> **ACTIVITY**: Output exactly the lines below, starting with the line that has "[73,279,117,290] opinions ->" and going on through the line that has "[109,364,153,375] opinions ->", both included, and no other lines.

Revision tracking records
==*==

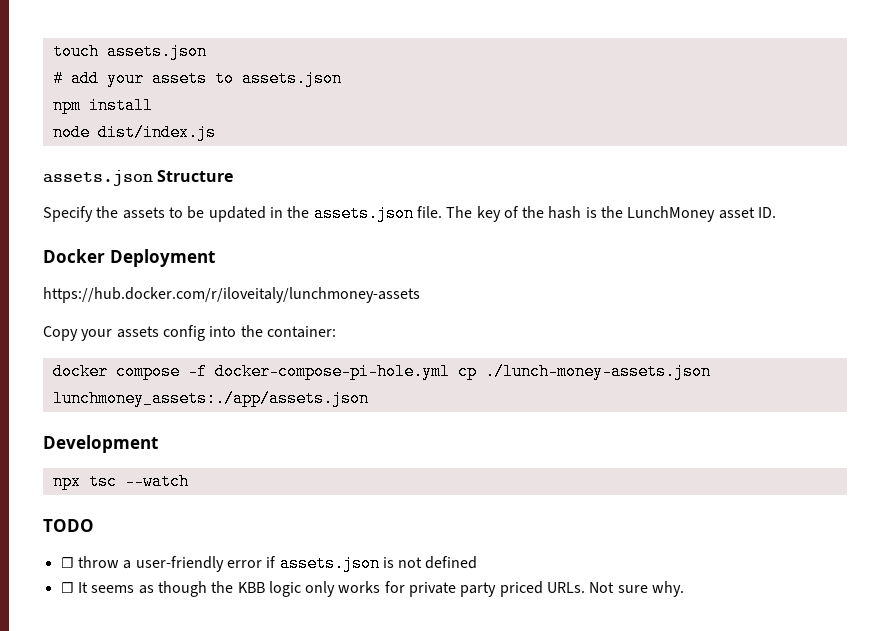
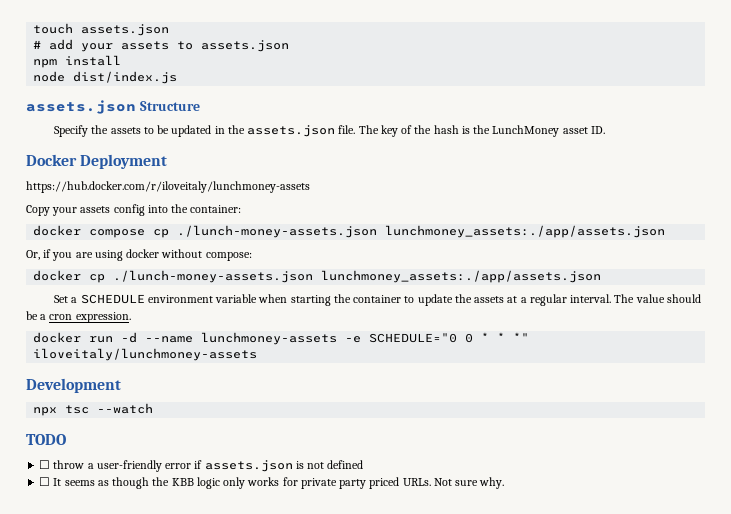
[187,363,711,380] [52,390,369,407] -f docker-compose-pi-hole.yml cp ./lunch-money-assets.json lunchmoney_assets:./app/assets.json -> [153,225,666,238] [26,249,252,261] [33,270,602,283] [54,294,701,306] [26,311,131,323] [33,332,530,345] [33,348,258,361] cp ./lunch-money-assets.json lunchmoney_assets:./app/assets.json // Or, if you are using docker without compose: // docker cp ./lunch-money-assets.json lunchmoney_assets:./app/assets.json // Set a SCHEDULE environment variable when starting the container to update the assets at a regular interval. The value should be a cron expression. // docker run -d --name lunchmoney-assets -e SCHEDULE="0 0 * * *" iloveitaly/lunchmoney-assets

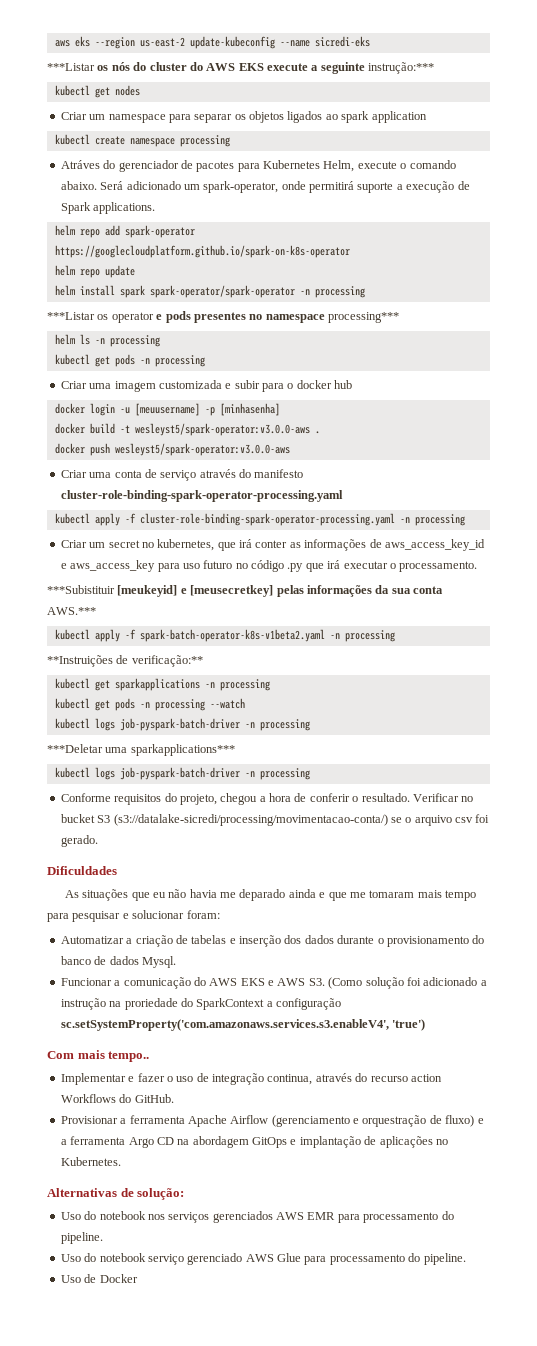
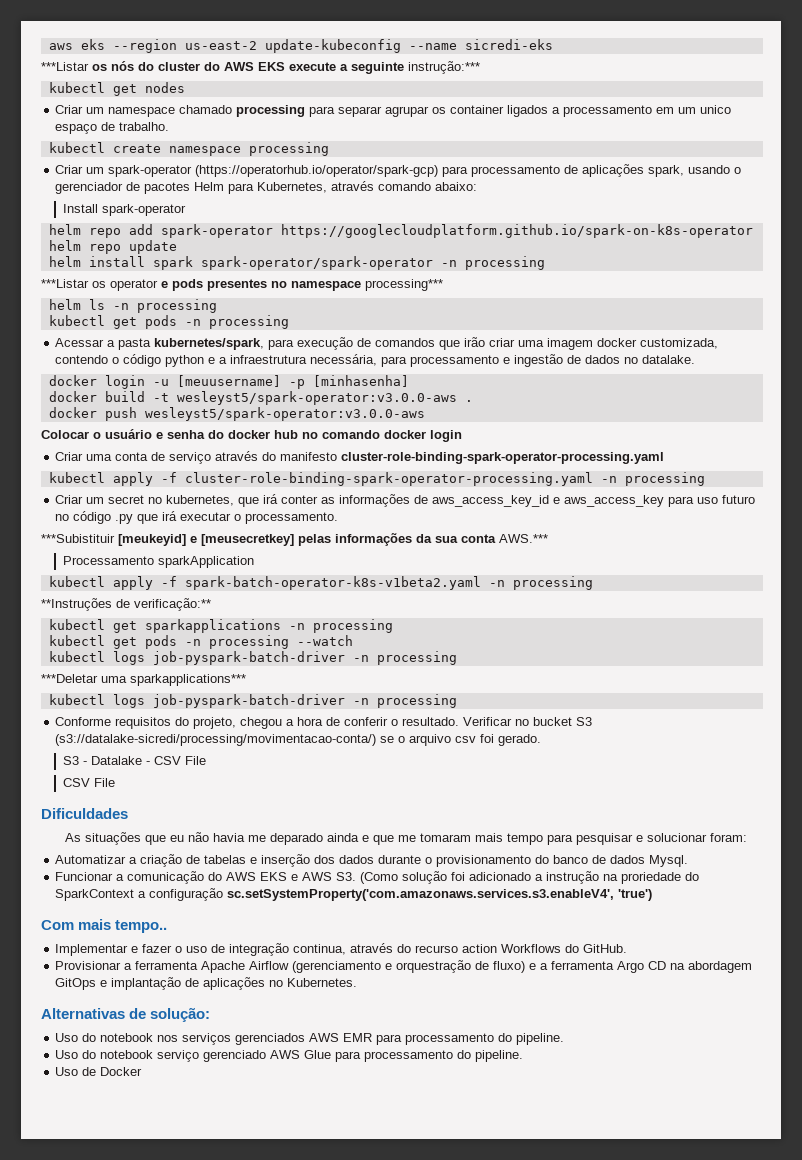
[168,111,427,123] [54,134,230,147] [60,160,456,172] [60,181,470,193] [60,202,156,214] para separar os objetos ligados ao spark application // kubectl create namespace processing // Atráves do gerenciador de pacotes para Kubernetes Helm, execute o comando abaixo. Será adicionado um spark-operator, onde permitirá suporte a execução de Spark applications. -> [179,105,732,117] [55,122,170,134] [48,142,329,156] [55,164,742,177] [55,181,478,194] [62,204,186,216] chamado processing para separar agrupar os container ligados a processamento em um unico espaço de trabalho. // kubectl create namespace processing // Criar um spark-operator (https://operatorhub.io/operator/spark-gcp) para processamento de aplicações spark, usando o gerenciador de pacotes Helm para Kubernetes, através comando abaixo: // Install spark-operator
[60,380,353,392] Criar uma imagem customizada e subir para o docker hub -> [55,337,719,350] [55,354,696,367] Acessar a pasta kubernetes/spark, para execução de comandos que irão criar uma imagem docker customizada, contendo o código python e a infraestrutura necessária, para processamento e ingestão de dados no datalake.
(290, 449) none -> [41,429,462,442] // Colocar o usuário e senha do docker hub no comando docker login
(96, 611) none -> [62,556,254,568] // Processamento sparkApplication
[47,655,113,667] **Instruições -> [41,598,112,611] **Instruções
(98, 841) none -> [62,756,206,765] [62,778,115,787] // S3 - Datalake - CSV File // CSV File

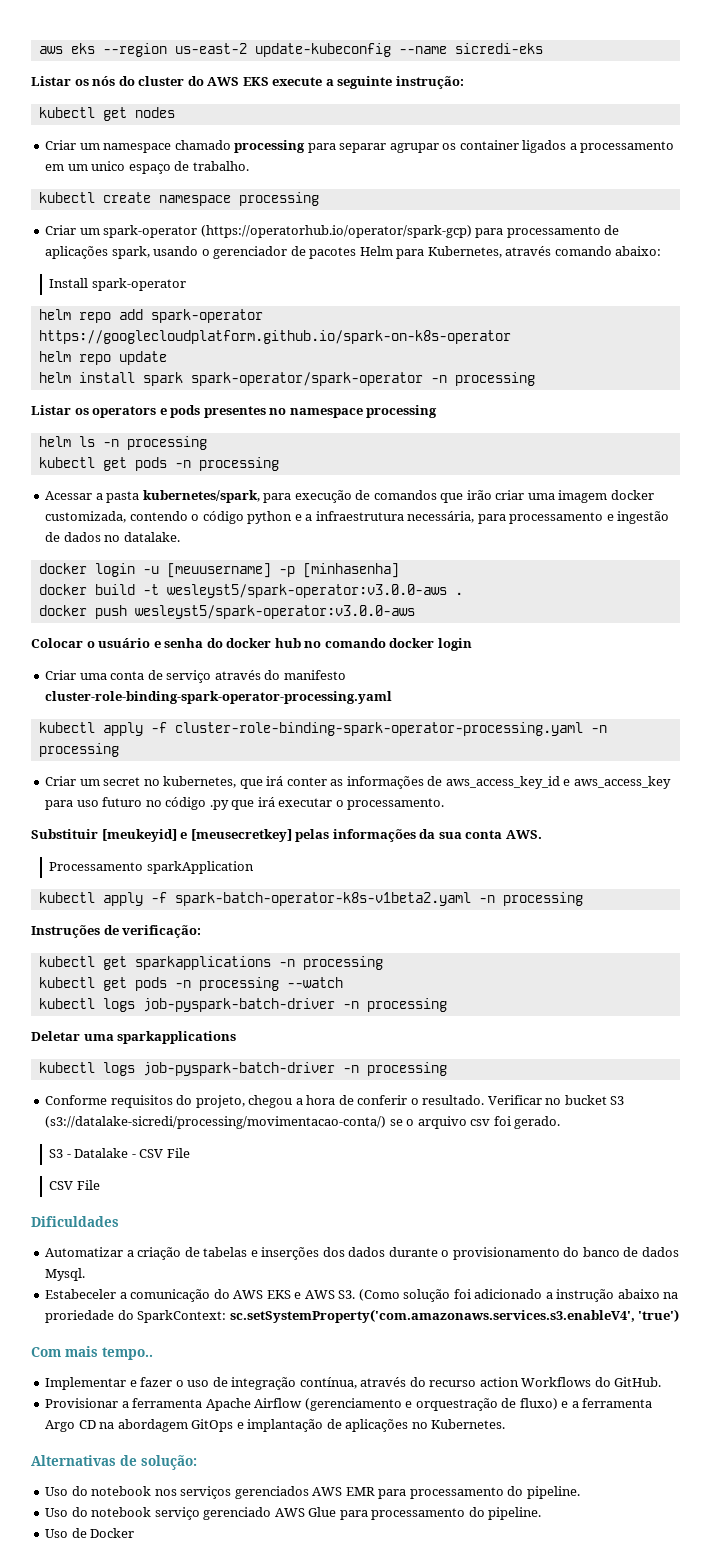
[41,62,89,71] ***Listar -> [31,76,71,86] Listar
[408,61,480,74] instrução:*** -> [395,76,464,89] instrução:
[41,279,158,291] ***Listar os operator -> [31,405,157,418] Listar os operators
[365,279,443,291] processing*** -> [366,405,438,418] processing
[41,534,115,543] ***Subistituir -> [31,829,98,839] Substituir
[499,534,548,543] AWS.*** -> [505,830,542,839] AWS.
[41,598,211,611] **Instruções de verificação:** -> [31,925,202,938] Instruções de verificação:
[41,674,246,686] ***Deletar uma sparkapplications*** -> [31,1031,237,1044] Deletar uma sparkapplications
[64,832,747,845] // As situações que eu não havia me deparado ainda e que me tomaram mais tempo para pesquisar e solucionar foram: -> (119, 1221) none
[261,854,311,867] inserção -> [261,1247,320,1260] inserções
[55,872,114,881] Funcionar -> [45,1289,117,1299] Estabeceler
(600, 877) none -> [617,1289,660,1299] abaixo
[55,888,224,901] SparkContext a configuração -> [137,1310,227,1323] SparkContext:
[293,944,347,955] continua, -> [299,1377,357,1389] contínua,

==*==

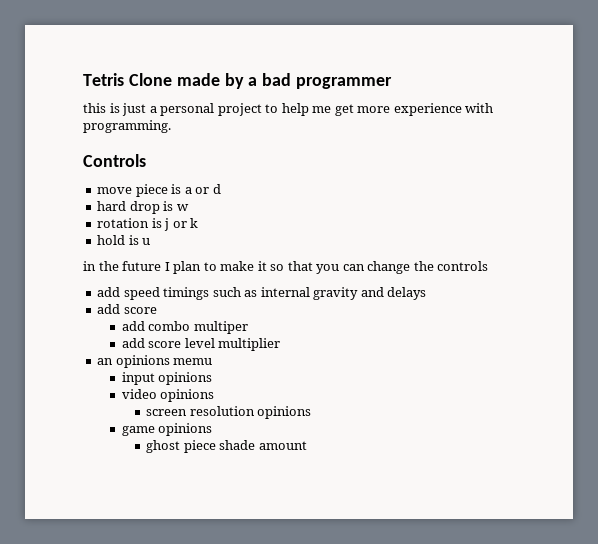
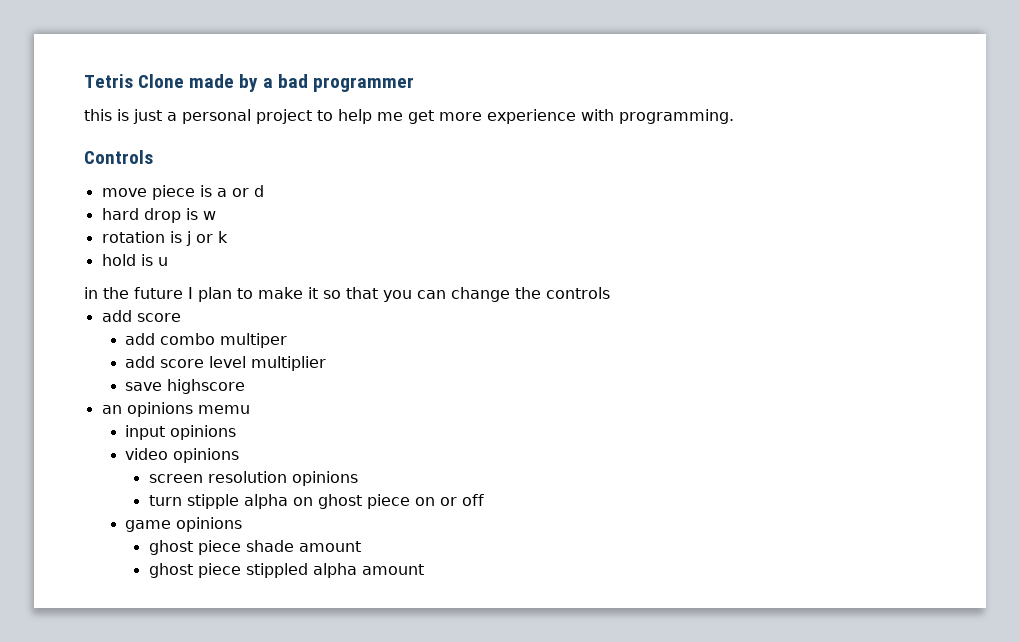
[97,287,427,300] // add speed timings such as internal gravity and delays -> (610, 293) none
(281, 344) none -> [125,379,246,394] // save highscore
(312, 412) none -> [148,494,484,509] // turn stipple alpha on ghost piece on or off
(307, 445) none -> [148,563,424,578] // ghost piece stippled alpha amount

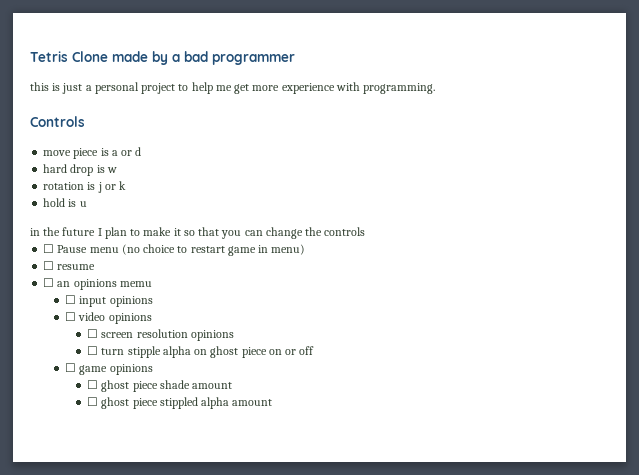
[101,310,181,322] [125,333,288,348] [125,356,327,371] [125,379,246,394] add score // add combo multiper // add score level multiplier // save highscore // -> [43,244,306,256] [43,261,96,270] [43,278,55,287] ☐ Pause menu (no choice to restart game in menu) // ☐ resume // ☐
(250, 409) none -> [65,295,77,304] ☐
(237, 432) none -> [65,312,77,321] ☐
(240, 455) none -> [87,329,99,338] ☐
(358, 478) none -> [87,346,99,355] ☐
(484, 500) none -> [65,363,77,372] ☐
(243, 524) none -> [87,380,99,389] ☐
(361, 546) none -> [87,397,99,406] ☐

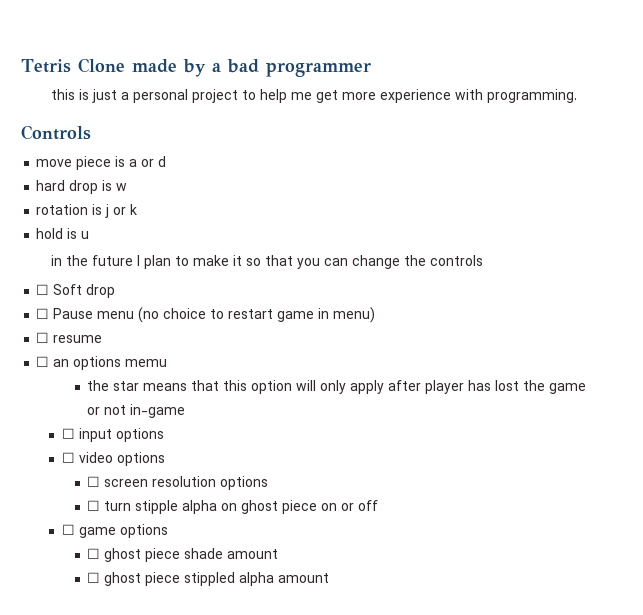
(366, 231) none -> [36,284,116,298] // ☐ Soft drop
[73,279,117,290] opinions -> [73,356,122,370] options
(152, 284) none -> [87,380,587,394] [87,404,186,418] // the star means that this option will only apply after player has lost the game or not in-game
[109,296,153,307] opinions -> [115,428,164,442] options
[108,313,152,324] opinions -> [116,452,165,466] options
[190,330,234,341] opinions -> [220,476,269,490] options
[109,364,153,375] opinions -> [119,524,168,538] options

==*==

> **ANSWER SECTION**:
[73,279,117,290] opinions -> [73,356,122,370] options
(152, 284) none -> [87,380,587,394] [87,404,186,418] // the star means that this option will only apply after player has lost the game or not in-game
[109,296,153,307] opinions -> [115,428,164,442] options
[108,313,152,324] opinions -> [116,452,165,466] options
[190,330,234,341] opinions -> [220,476,269,490] options
[109,364,153,375] opinions -> [119,524,168,538] options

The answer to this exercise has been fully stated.